Not so in Bushido Blade. Death is the end. You die, and you’ve lost: there’s no victory in defeat. You may find honor, the remembrance of a battle well fought, a death well died, but there is no victory.
This is why we don’t see many games like Bushido Blade: despite its accessibility, it’s a technician’s game: vicious, but with a strong impulse towards craftsmanship. You have a collection of basic attacks, basic stances geared towards different types of fighting (aggressive, defensive, positively murderous), and all these allow you to attack and defend at different angles. Bushido Blade is not a game of combos but instead a sort of video game trigonometry, where you set cunning traps and play the angles of attack. Instead of overwhelming an opponent with brutal force, you can draw them in, switch stance mid-stream, and launch a vicious counterattack. Even if your opponent survives, you’ve done your damage psychologically: they will not attack you again. You can use their caution to your advantage.

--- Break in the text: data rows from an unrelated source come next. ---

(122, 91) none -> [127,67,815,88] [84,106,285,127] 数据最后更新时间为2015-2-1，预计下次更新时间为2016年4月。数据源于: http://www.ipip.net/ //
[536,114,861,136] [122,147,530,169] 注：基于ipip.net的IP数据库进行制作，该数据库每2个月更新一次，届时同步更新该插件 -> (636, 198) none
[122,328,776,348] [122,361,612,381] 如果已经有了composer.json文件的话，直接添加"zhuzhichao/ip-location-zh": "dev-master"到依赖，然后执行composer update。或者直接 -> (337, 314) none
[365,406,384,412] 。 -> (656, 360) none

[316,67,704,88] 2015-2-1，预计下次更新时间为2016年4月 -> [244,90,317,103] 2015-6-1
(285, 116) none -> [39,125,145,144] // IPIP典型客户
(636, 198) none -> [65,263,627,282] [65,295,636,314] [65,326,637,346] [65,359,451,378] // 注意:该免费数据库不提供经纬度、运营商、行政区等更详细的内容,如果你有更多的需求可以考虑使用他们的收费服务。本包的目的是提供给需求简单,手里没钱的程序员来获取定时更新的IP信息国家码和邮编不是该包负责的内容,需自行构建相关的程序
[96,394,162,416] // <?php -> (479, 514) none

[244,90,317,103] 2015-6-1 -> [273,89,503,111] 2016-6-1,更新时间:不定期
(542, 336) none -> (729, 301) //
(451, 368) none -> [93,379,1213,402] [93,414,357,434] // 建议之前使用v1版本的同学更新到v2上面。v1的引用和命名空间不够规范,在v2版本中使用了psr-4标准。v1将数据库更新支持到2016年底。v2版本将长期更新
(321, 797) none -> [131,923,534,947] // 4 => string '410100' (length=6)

At first blush, nobody would make Bushido Blade today because of its twin guns of difficulty and obtuseness. It makes you feel woefully underpowered rather than deliciously over. It relies on mental games and “cheapness” rather than on brutal examples of skill. A full ten percent of my games of Bushido Blade 2 end with one player immediately impaled on one of the game’s rare projectiles, as one or both parties decide they want to go for the quick, immediate kill; often, both players die simultaneously. This doesn’t sound fun or fair.
The game Bushido Blade reminds me of, as a game of angles, is Settlers of Catan. It reminds me of European board games that focus on thoughtful strategy and decisive, strategic action over overwhelming force. Bushido Blade is the thinking man’s fighter, where you can stare at your opponent for ten seconds before launching an attack, the same way you stare at the board in Catan before the move comes to you: you’ll build a settlement here, decimate your opponent. In both games, your best laid plans shatter when your opponent reveals that this move was exactly what they were expecting.

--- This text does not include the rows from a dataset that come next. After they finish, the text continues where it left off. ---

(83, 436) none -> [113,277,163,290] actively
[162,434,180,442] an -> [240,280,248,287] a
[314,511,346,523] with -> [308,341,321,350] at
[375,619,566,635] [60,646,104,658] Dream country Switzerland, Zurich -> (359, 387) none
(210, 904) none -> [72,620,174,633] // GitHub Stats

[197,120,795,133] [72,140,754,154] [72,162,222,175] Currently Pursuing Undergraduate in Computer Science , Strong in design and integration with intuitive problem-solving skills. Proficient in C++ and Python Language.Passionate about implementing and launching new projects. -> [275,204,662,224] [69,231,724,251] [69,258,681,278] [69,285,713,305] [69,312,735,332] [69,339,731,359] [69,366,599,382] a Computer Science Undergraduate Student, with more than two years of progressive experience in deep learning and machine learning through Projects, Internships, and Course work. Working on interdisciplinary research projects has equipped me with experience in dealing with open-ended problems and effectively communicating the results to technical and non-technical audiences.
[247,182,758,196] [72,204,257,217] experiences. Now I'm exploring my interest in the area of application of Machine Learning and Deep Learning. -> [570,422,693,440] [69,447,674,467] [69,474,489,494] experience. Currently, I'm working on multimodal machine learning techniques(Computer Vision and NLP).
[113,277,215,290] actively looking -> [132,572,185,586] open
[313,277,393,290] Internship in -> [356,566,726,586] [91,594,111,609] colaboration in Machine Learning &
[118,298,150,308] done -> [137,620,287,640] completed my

This kind of action is resurfacing thanks to the return of board games to the public eye. Games like the iDevice version of Ascension are increasingly popular on mobile devices. And while Bushido Blade fills a different genre, the prominence of game’s such as Sirlin’s Yomi (designed for tournament play) show there’s an audience for Bushido Blade’s exacting blend of accessibility and tactics. Besides the adrenaline of Street Fighter, there’s room for exacting, tense combat like Bushido Blade offered. And it’s the kind of title I look forward to playing.